New issue
Advanced search Search tips
Note: Color blocks (like or ) mean that a user may not be available. Tooltip shows the reason.

Issue 609249 link

Starred by 1 user

Issue metadata

Status: Fixed
Owner:
Closed: May 2016
Cc:
Components:
EstimatedDays: ----
NextAction: ----
OS: Linux
Pri: 0
Type: Bug

Blocked on:
issue 605349

Blocking:
issue 352807
issue 596622



Sign in to add a comment

Fatal error in ../../v8/src/base/platform/semaphore.cc, line 111: Semaphore signal failure: 22

Project Member Reported by kbr@chromium.org, May 4 2016

Issue description

In this tryjob on linux_chromium_rel_ng:
https://build.chromium.org/p/tryserver.chromium.linux/builders/linux_chromium_rel_ng/builds/223551

WebglConformance.conformance_ogles_GL_atan_atan_009_to_012 failed because of the following assertion failure in the renderer process:

#
# Fatal error in ../../v8/src/base/platform/semaphore.cc, line 111
# Semaphore signal failure: 22
#

	Thread 11 (crashed)
	 0  chrome!v8::base::OS::Abort() + 0xf
	 1  0x3000000020
	 2  chrome!WaitForTask [lock.h : 50 + 0x8]
	 3  chrome!ThreadMain [callback.h : 397 + 0x7]
	 4  chrome!ThreadFunc [platform_thread_posix.cc : 70 + 0x8]
	 5  libpthread-2.19.so + 0x8182
	 6  libc-2.19.so + 0xfa47d

Similar to  Issue 605349 , but apparently a different failure mode.

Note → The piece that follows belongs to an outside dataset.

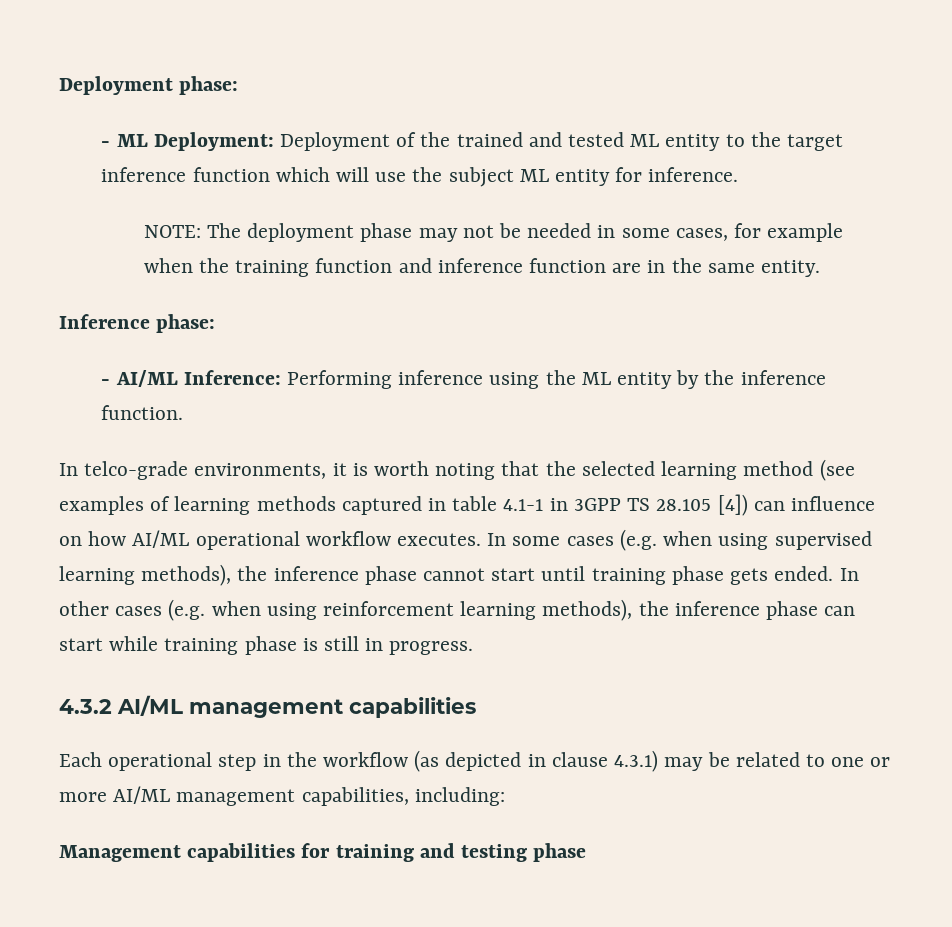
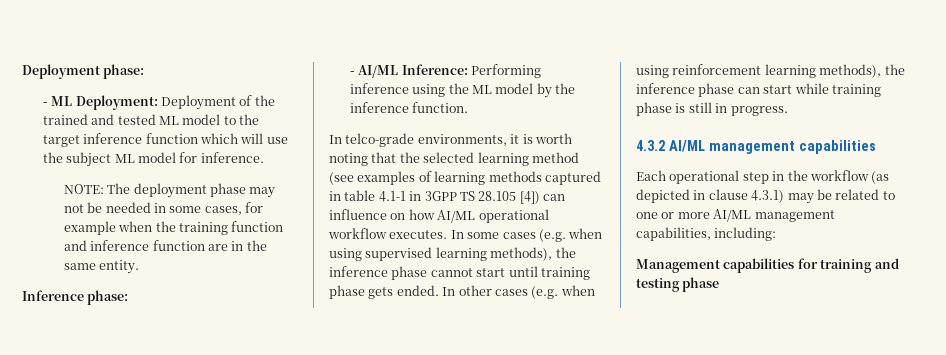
- - ML Deployment: Deployment of the trained and tested ML entity to the target inference function which will use the subject ML entity for inference.
+ - ML Deployment: Deployment of the trained and tested ML model to the target inference function which will use the subject ML model for inference.
- - AI/ML Inference: Performing inference using the ML entity by the inference function.
+ - AI/ML Inference: Performing inference using the ML model by the inference function.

Hannes, could you or someone else on V8's GC team please see why this may have happened?

 

Comment 1 by kbr@chromium.org, May 4 2016

Forgot to attach stdout.

stdout.txt
4.5 MB View Download

Comment 2 by u...@chromium.org, May 6 2016

Cc: mlippautz@chromium.org
errno = 22 means "Invalid argument". So the native_handle of the semaphore is invalid. We know that the handle is pointer-aligned because we check for it in Semaphore constructor.

I think this leaves two possibilities:
1. The semaphore is used after being destroyed.
2. The native handle of the semaphore is corrupted.

Ken, any chance we can get a better stack trace? The one posted misses all the interesting bits: where the Semaphore::Signal is called from.

Comment 3 by kbr@chromium.org, May 6 2016

Cc: mark@chromium.org hpayer@chromium.org thakis@chromium.org dyen@chromium.org
Owner: u...@chromium.org
I'm not sure why the stack is getting truncated. This is a 64-bit build; is stack unwind info needed that might not be present for Crashpad? CC'ing mark@ and thakis@, Crashpad and Clang owners.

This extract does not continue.